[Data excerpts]
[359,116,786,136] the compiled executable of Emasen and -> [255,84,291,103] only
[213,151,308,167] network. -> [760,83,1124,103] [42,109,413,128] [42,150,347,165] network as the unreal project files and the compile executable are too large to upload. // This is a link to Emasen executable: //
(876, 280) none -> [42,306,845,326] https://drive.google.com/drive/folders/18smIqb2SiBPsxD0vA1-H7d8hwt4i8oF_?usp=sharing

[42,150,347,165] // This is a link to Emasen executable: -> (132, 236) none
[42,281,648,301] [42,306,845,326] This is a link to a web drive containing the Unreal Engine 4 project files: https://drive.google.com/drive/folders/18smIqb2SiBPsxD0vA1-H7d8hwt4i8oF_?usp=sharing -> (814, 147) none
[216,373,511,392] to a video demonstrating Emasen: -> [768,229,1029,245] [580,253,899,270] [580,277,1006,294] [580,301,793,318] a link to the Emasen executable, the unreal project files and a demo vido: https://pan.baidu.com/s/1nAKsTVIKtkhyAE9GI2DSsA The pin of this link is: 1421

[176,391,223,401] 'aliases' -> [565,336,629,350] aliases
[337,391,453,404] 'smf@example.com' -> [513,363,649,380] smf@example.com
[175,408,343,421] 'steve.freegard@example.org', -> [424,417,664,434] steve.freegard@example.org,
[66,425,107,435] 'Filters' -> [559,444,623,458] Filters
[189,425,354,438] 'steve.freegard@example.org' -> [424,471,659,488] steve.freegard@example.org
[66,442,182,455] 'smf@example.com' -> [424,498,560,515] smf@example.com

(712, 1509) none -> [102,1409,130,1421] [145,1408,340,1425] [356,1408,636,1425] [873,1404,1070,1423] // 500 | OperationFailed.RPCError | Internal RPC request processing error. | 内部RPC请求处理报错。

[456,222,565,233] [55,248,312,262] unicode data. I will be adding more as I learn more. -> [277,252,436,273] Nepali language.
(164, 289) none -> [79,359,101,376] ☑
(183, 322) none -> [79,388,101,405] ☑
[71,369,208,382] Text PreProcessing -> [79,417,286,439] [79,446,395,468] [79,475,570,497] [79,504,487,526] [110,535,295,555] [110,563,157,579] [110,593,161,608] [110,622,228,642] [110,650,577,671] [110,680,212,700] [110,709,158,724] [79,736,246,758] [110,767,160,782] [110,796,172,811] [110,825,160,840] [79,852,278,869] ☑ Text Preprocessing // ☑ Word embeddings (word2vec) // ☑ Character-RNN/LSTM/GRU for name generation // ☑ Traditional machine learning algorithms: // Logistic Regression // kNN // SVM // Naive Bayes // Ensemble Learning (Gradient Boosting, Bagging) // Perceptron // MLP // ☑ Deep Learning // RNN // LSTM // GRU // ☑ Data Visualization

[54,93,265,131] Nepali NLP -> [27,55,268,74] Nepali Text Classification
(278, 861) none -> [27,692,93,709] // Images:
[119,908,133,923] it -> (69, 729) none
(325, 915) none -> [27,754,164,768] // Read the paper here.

* _EXERCISE_: Give all of the lines above again, exactly as they are.

* _FINISHED TASK_:
[359,116,786,136] the compiled executable of Emasen and -> [255,84,291,103] only
[213,151,308,167] network. -> [760,83,1124,103] [42,109,413,128] [42,150,347,165] network as the unreal project files and the compile executable are too large to upload. // This is a link to Emasen executable: //
(876, 280) none -> [42,306,845,326] https://drive.google.com/drive/folders/18smIqb2SiBPsxD0vA1-H7d8hwt4i8oF_?usp=sharing

[42,150,347,165] // This is a link to Emasen executable: -> (132, 236) none
[42,281,648,301] [42,306,845,326] This is a link to a web drive containing the Unreal Engine 4 project files: https://drive.google.com/drive/folders/18smIqb2SiBPsxD0vA1-H7d8hwt4i8oF_?usp=sharing -> (814, 147) none
[216,373,511,392] to a video demonstrating Emasen: -> [768,229,1029,245] [580,253,899,270] [580,277,1006,294] [580,301,793,318] a link to the Emasen executable, the unreal project files and a demo vido: https://pan.baidu.com/s/1nAKsTVIKtkhyAE9GI2DSsA The pin of this link is: 1421

[176,391,223,401] 'aliases' -> [565,336,629,350] aliases
[337,391,453,404] 'smf@example.com' -> [513,363,649,380] smf@example.com
[175,408,343,421] 'steve.freegard@example.org', -> [424,417,664,434] steve.freegard@example.org,
[66,425,107,435] 'Filters' -> [559,444,623,458] Filters
[189,425,354,438] 'steve.freegard@example.org' -> [424,471,659,488] steve.freegard@example.org
[66,442,182,455] 'smf@example.com' -> [424,498,560,515] smf@example.com

(712, 1509) none -> [102,1409,130,1421] [145,1408,340,1425] [356,1408,636,1425] [873,1404,1070,1423] // 500 | OperationFailed.RPCError | Internal RPC request processing error. | 内部RPC请求处理报错。

[456,222,565,233] [55,248,312,262] unicode data. I will be adding more as I learn more. -> [277,252,436,273] Nepali language.
(164, 289) none -> [79,359,101,376] ☑
(183, 322) none -> [79,388,101,405] ☑
[71,369,208,382] Text PreProcessing -> [79,417,286,439] [79,446,395,468] [79,475,570,497] [79,504,487,526] [110,535,295,555] [110,563,157,579] [110,593,161,608] [110,622,228,642] [110,650,577,671] [110,680,212,700] [110,709,158,724] [79,736,246,758] [110,767,160,782] [110,796,172,811] [110,825,160,840] [79,852,278,869] ☑ Text Preprocessing // ☑ Word embeddings (word2vec) // ☑ Character-RNN/LSTM/GRU for name generation // ☑ Traditional machine learning algorithms: // Logistic Regression // kNN // SVM // Naive Bayes // Ensemble Learning (Gradient Boosting, Bagging) // Perceptron // MLP // ☑ Deep Learning // RNN // LSTM // GRU // ☑ Data Visualization

[54,93,265,131] Nepali NLP -> [27,55,268,74] Nepali Text Classification
(278, 861) none -> [27,692,93,709] // Images:
[119,908,133,923] it -> (69, 729) none
(325, 915) none -> [27,754,164,768] // Read the paper here.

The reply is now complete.